Just had an email from a friend in Spain, 

He managed to collect a €100 fine for removing his seat belt as he was approaching pay booth on the peaje, he was caught on camera so no defence. 

I know Spain is in serious fifinancialrouble but this seems to be a naughty way out of raising revenue. 

You have been warned.

Bryan (The snail)


----------



## thesnail (May 1, 2005)

*Re Seat Belt Warning*

One bit I forgot.

Luckily he had €100 in cash on him or the fine would have Been doubled !!!!


----------



## rocky1968 (Nov 10, 2011)

*Marjal*

hello m8 do u know about the marjal site or sites like that in spain and portugal need a break had a bad year want to treat the enemy


----------



## thesnail (May 1, 2005)

*Sites In Spain*

Hi Shuggy,

Sorry we been in Spain since last October, been on a site in Benicasim, - Azahar - cheap for long stay but, 14€ night on ACSI otherwise, at the moment!

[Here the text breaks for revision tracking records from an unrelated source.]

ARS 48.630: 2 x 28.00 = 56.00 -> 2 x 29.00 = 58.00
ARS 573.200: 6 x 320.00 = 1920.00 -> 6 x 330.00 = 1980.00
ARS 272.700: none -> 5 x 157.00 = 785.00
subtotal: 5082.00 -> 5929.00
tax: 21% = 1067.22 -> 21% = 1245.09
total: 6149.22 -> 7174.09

We are on the aire outside Denia at the moment starts at 10€ night and goes down depending on how long you stay, PLUS 1€ a night for internet. Look on your Tom Tom for sites in Spain, there's a download on this site if you've not done it already.

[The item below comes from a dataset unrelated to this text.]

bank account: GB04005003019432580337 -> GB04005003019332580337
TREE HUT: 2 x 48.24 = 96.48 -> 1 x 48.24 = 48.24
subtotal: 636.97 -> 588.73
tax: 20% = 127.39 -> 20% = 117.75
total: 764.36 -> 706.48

Majal seems to be a long way out of anywhere, we passed it the other day.

Javea is quite good, there are 2 sites there both on ACSI, and a camp site here at Denia, Los Pinos, it was 10€ night last year.

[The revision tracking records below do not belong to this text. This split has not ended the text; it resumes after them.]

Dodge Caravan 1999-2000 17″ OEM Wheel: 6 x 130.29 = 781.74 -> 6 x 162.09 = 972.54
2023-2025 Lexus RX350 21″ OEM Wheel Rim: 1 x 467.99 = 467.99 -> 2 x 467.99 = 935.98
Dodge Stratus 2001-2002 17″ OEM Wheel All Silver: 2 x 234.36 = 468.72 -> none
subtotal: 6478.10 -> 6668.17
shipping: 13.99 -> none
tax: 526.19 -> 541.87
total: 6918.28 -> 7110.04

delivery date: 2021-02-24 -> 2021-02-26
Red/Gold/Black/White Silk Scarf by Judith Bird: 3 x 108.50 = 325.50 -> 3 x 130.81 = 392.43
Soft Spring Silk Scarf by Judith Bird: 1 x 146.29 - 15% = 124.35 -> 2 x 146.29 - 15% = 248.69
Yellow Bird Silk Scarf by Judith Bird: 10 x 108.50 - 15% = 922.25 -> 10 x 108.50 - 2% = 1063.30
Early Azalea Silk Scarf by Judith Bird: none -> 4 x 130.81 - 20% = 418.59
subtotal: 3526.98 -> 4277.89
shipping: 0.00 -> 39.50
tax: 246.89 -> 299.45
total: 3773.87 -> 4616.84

Sorry we can't be of more help, but, we tend to stop in the same place now, given up on wild camping, done that for bout 10years and had enough, and the price of fuel is a bit prohibitive.

Mrs Snail


----------



## Scattycat (Mar 29, 2011)

Just as a note of warning this is also an offence in France and has been for as long as I can remember.

Here in France, if your engine is running and you are not wearing a seatbelt then you are committting an offence.

So, basically, even in a supermarket carpark, if you get in the car or camping-car/motorhome and start the engine before you put on your seatbelt you are liable for a fine. Also, if you park on a Disabled parking place and you can be fined, and believe it or not the police regularly drive around supermarket carparks checking.


----------



## thesnail (May 1, 2005)

*Remmember Your Blow In The Bag Kit!!!*

On the subject of contributions to continental police forces financial short falls,

remember you need to carry a breathalyzer kit in France and a warning sign on your bikes.

Life sure gets complicated don't it.


----------



## Scattycat (Mar 29, 2011)

*Re: Remmember Your Blow In The Bag Kit!!!*



thesnail said:


> remember you need to carry a breathalyzer kit in France and a warning sign on your bikes.
> 
> .


warning sign on your bikes.?????

That's a new one on me, can you give more info?


----------



## bktayken (Oct 11, 2008)

They probably mean one of these Scattycat


----------



## Scattycat (Mar 29, 2011)

:lol: I thought he meant a sign on the bike while I was riding it!


----------



## inkey-2008 (May 24, 2008)

Another thing to remember, if you get out of the van not wearing a reflective vest that could be another fine in Spain.

Andy


----------



## Scattycat (Mar 29, 2011)

Yep, it was quite wierd seeing all the folks on the Aires walking around in their reflective jackets :lol:


----------



## Sprinta (Sep 15, 2010)

doesn't Jonny foreigner remember we either beat the cr*p out of their enemies when they were in trouble, or beat the cr*p out of them when they troubled us - and as such they should welcome us with open arms and not expect us to open our wallets! Grrrrr!!!


----------



## spatz1 (May 19, 2011)

Scattycat said:


> Here in France, if your engine is running and you are not wearing a seatbelt then you are committting an offence.


Are you not allowed to take it off to revearse :?: :?:

Note... sounds like it wont be long before they are using entry and exit ticket times on toll roads to prosecute for speeding and quite right too :lol: :lol:


----------



## iandsm (May 18, 2007)

*Re: Remmember Your Blow In The Bag Kit!!!*



thesnail said:


> On the subject of contributions to continental police forces financial short falls,
> 
> remember you need to carry a breathalyzer kit in France and a warning sign on your bikes.
> 
> Life sure gets complicated don't it.


Breathalyzer kits are not required to be carried till 1st July 2012. No panic.


----------



## javea (Jun 8, 2007)

spatz1 said:


> Scattycat said:
> 
> 
> > Note... sounds like it wont be long before they are using entry and exit ticket times on toll roads to prosecute for speeding and quite right too :lol: :lol:
> ...


----------